Noname was a poet before she became an MC, and her performances sparkle with crisp enunciation and linguistic invention. She values verbal precision enough that, when she can’t locate a word for the existential dread that keeps black people awake at night, she coins her own (“I’m struggling to simmer down/ maybe I’m an insomni-black”). Such dread darkens the edges of this colorful album, as on “Prayer Song,” where skeletons still rattle in America’s closets: “I was lost but thinking I was truly free/ Darkness lingers in the wake of slavery/ Hold me close, don’t let me fall into the deep.” Ephemerality is an ongoing worry, too. “I know my body’s fragile, know it’s made from clay,” she raps in “Don’t Forget About Me,” but the fear that keeps her up at night isn’t just death—it’s oblivion. Room 25 feels haunted by the ghosts of black people whose bodies were transmuted into gold and tobacco and cotton; and by the women whose testimonies to abuse and injustice have been swept into silence.
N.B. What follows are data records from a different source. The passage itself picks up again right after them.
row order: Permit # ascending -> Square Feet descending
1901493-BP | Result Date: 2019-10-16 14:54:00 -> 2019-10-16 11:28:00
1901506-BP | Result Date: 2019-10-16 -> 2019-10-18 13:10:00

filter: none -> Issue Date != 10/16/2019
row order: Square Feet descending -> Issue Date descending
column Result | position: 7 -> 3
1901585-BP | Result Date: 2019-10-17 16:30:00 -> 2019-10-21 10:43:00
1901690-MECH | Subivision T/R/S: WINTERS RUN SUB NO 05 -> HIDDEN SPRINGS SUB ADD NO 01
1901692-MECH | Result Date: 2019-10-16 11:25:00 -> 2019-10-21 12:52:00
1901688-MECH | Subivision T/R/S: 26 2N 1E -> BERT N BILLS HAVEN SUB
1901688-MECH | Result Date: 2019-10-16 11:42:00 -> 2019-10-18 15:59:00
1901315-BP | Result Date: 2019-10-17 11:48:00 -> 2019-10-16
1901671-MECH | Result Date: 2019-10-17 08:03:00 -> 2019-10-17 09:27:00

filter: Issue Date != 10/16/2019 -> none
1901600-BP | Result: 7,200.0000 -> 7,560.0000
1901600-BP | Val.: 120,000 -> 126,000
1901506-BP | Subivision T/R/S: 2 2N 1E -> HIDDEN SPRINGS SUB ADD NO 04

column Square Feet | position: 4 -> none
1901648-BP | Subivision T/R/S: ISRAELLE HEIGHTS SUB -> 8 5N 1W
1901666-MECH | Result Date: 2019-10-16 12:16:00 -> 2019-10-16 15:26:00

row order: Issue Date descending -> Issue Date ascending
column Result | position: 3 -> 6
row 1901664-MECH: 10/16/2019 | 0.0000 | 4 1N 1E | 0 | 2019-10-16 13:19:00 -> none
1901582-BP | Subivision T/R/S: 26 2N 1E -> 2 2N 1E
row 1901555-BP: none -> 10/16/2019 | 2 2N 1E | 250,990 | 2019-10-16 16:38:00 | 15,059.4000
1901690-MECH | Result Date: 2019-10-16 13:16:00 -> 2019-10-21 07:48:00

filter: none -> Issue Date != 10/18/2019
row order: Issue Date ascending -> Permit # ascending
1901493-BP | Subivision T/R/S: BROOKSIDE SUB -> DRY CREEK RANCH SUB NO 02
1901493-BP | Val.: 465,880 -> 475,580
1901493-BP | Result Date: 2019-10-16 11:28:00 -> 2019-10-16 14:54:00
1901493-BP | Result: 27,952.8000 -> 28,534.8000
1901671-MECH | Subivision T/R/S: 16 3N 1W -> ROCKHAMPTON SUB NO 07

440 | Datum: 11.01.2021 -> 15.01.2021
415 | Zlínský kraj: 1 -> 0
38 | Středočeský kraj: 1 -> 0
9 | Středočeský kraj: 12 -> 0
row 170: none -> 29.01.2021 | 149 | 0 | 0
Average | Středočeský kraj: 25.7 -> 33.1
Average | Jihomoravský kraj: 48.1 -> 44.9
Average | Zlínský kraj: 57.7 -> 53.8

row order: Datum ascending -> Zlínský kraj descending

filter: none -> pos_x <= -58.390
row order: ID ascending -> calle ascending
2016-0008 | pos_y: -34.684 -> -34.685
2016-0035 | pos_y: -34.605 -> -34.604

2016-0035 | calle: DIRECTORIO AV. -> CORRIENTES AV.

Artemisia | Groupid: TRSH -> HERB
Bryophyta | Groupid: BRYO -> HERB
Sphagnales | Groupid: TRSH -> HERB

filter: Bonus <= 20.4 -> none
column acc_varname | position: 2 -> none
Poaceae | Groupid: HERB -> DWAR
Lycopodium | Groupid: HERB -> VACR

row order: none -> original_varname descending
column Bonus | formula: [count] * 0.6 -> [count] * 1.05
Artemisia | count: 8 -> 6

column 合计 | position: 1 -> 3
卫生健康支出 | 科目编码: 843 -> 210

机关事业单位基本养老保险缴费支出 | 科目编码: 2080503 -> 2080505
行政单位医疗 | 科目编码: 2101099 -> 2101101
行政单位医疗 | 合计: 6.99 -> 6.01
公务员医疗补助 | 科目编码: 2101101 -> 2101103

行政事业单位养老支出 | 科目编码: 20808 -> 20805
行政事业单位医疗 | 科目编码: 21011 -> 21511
These are two different kinds of negation, but Room 25 is the portrait of a young artist who chooses joy over abyss. On the brink of erasure, she revels in her own tongue-twisting dexterity, delighting in the sparks that fly as syllables collide (“Penny proud, penny petty pissing off Betty the Boop”). She has sex for the first time, and recounts it with giddy earnestness (“fuckin’ is fantastic”). She does work that she’s proud of (Telefone “saves lives,” we’re told, believably), but turns on a dime to deflate her own self-mythology (“the secret is, I’m actually broken”). And she savors friendship, as on “Ace,” a posse cut with Smino and Saba, one of the gentlest chest-thumps you’ll ever hear (“the radio niggas sound like they wearing adult diapers,” Noname boasts, but mere seconds later she’s moved on to the virtues in vegan cuisine). There is no empty space or empty time on this record; nothing in its web of meaning that scans as cursory or superfluous. “Don’t forget about me,” one song says, and those words hang over the entire record: A remedy for nothingness; an erasure resistance plan.